地域のお祭りや花火大会、スポーツ大会、コンサートなど、大きなイベントが開催されると、周辺のホテルや旅館が満室になり、宿泊先を確保できない方が出ることがあります。
そのようなときに活用される仕組みが「イベント民泊」です。正式には「イベントホームステイ」とも呼ばれ、イベント開催時に自治体の要請を受けた住民が、自宅を一時的な宿泊場所として提供する制度です。
イベント民泊は、一般的な民泊のように年間を通して営業するものではありません。年に数回程度のイベント開催時に、自治体が宿泊施設の不足や地域住民との交流促進の必要性を判断し、自宅提供者を募集します。一定の条件を満たして自治体から要請を受けた場合には、その期間に限り、旅館業法上の営業許可を受けずに宿泊者を受け入れられる可能性があります。
宿泊者が地域に滞在することで、飲食店や商店の利用が増え、地域の観光や消費の活性化につながります。また、宿泊者に地域の暮らしや文化を知ってもらう機会にもなります。青森のお祭り、自然、食、雪国ならではの生活など、地域の日常そのものが旅行者にとって特別な体験になるかもしれません。

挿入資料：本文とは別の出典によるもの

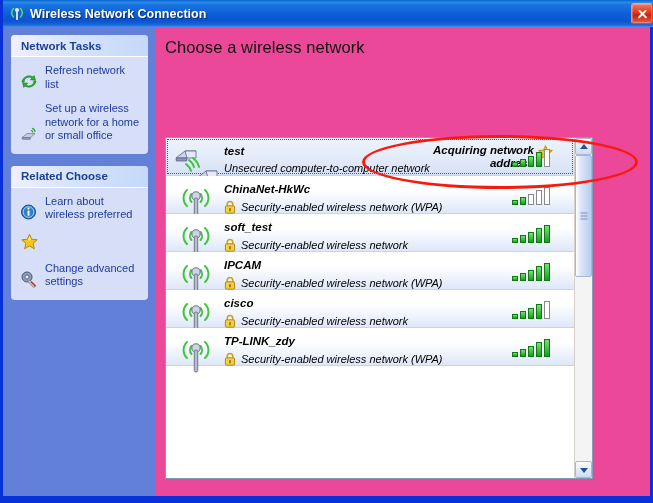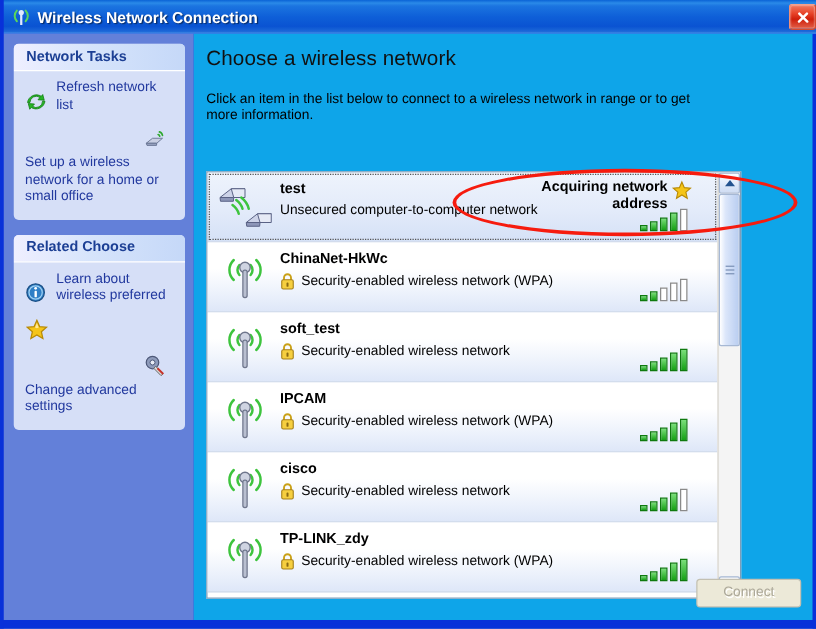--- a/index.html
+++ b/index.html
@@ -50,21 +50,21 @@
   
   .body{
     position:absolute;left:0;top:27px;width:647px;height:469px;
     display:flex;
   }
   .sidebar{
     width:152px;flex:0 0 auto;background:#6380d9;
     padding:8px 7px 0 8px;box-sizing:border-box;
   }
   .content{
-    flex:1 1 auto;background:#0ea5e9;position:relative;
+    flex:1 1 auto;background:#ec4899;position:relative;
     padding:0 8px 0 10px;box-sizing:border-box;
   }
 
   
   .panel{
     background:#d6dff7;border-radius:4px;overflow:hidden;
     margin-bottom:12px;
     box-shadow:0 0 0 0 rgba(0,0,0,0);
   }
   .panel-header{
@@ -72,21 +72,21 @@
     padding-left:10px;
     background:linear-gradient(to right,#efefff 0%,#d6e4fb 45%,#c5d8f8 100%);
     color:#1c3f94;font-weight:bold;font-size:11.5px;
     border-bottom:1px solid #fff;
   }
   .panel-body{padding:7px 8px 9px 9px;}
   .task{
     display:flex;align-items:flex-end;margin-bottom:11px;
     cursor:default;
   }
-  .task:last-child{margin-bottom:2px;flex-direction:column;}
+  .task:last-child{margin-bottom:2px;}
   .task-ico{width:22px;flex:0 0 22px;height:18px;position:relative;margin-right:3px;}
   .task-lbl{
     color:#21389e;font-size:11px;line-height:13.5px;
     text-decoration:none;
   }
 
   
   .heading{
     font-size:16.5px;color:#15428b;color:#003399;
     color:#0c0c0c;
@@ -100,24 +100,25 @@
   }
   .listwrap{
     position:absolute;left:10px;top:110px;width:428px;height:342px;
     background:#fff;border:1px solid #7f9db9;box-sizing:border-box;
     display:flex;overflow:hidden;
   }
   .list{
     flex:1 1 auto;overflow:hidden;position:relative;
   }
   .row{
-    height:56px;box-sizing:border-box;position:relative;
+    height:38px;box-sizing:border-box;position:relative;
     background:linear-gradient(to bottom,#ffffff 0%,#ffffff 38%,#eaf0fb 78%,#dee7f8 100%);
     border-bottom:1px solid #c8d4e8;
     padding:17px;
+    font-style:italic;
   }
   .row.sel{
     background:linear-gradient(to bottom,#eef3fc 0%,#e3ebfa 55%,#d5e1f6 100%);
   }
   .row .focusrect{
     display:none;position:absolute;left:0;top:0;right:0;bottom:0;
     outline:1px dotted #555;outline-offset:-2px;
   }
   .row.sel .focusrect{display:block;}
   .netico{
@@ -275,21 +276,20 @@
             <span class="task-lbl">Change advanced settings</span>
           </div>
         </div>
       </div>
 
     </div>
 
     <div class="content">
 
       <h1 class="heading">Choose a wireless network</h1>
-      <div class="subtext">Click an item in the list below to connect to a wireless network in range or to get more information.</div>
 
       <div class="listwrap">
         <div class="list" id="netlist">
             <div class="row sel">
               <div class="focusrect"></div>
               <div class="netico"><svg width="46" height="42" viewBox="0 0 46 42">
   <g transform="translate(0,0)">
     <path d="M2 11 L11 4 h11 l-9 7z" fill="#cdd3e8" stroke="#5a6285" stroke-width=".8"></path>
     <path d="M2 11 h11 l-.3 3 H2.4z" fill="#8d96b8" stroke="#5a6285" stroke-width=".8"></path>
     <path d="M11 4 h11 v7 h-9z" fill="#e6eaf6" stroke="#5a6285" stroke-width=".8"></path>
@@ -475,19 +475,18 @@
                   <i></i>
                 </span>
             </div>
           </div>
           <div class="sb-btn dn">
               <i class="sb-arrow"></i>
             </div>
         </div>
       </div>
 
-      <div class="connect">Connect</div>
 
       <div class="annot"></div>
     </div>
 
   </div>
 </div>
 
 </body></html>

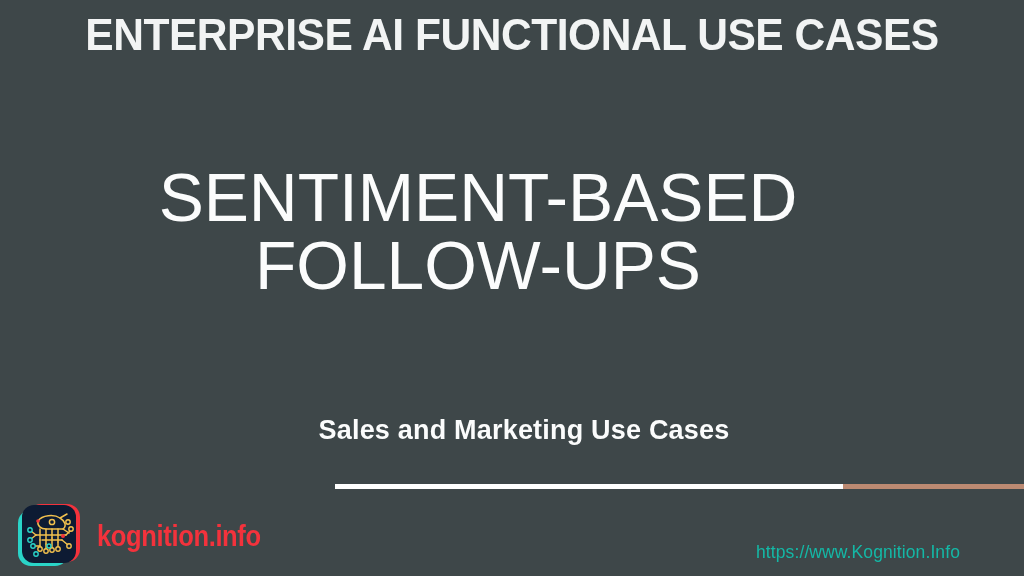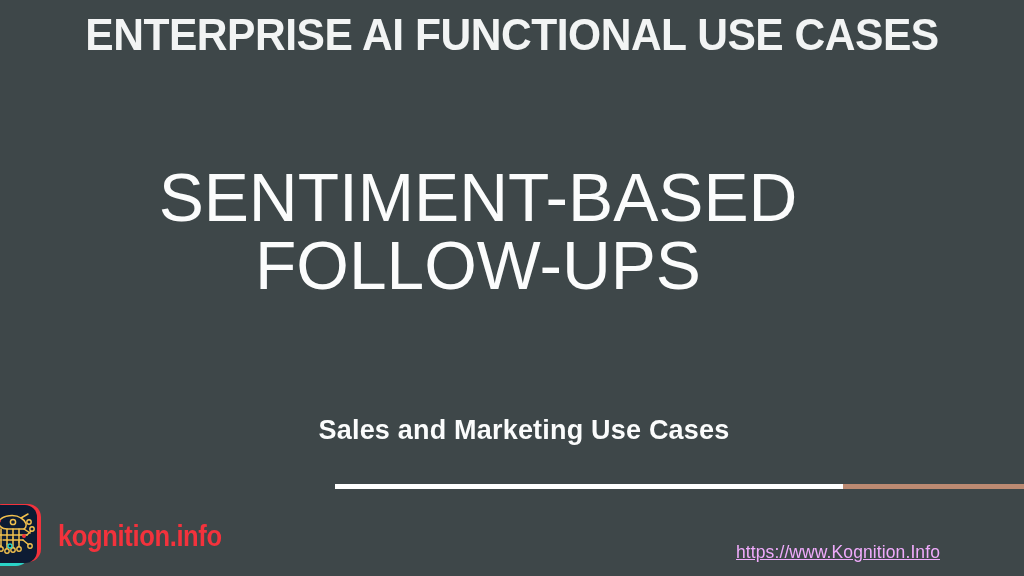--- a/index.html
+++ b/index.html
@@ -92,27 +92,26 @@
   }
   .rule-tan {
     flex: 1 1 auto;
     height: 100%;
     background: #bc8a72;
   }
 
   
   .logo {
     position: absolute;
-    left: 24px;
+    left: 16px;
     top: 500px;
     width: 220px;
     height: 72px;
     display: flex;
     align-items: center;
-    justify-content: flex-end;
   }
   .logo-mark {
     position: relative;
     width: 68px;
     height: 68px;
     flex: 0 0 auto;
   }
   .logo-mark svg {
     display: block;
   }
@@ -125,30 +124,29 @@
     line-height: 30px;
     letter-spacing: -0.4px;
     transform: scaleX(0.88);
     transform-origin: 0% 50%;
     white-space: nowrap;
   }
 
   
   .footer-url {
     position: absolute;
-    right: 84px;
+    right: 64px;
     top: 541px;
-    color: #f0abfc;
+    color: #14b8a6;
     font-family: "Liberation Sans", sans-serif;
     font-weight: 400;
     font-size: 17.5px;
     line-height: 22px;
     letter-spacing: 0.1px;
     white-space: nowrap;
-    text-decoration: underline;
   }
 </style>
 </head>
 <body>
 
 <div class="slide">
 
   <div class="eyebrow">ENTERPRISE AI FUNCTIONAL USE CASES</div>
 
   <div class="title-block">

国のガイドラインでは、イベント民泊における「自宅」は、原則として個人が現在居住している住宅とされています。そのため、長期間誰も住んでいない完全な空き家が、そのまま対象になるとは限りません。ただし、空き家の使用状況や設備、自治体が定める募集条件によって取扱いが異なる可能性があるため、開催地の自治体や保健所などへの事前確認が大切です。
宿泊場所として提供するには、使用する権利があることに加え、シャワー、トイレ、洗面設備などが使用でき、室内が清潔に保たれていることも重要です。清潔な寝具の準備、鍵の受け渡し、宿泊者の本人確認、近隣への配慮、火災や災害時の避難方法なども確認しなければなりません。
イベント民泊は、所有者が自由に宿泊者を募集して始められる制度ではありません。しかし、地域で大きなイベントが開催される際には、使われていない住宅の今後を考える一つのきっかけになります。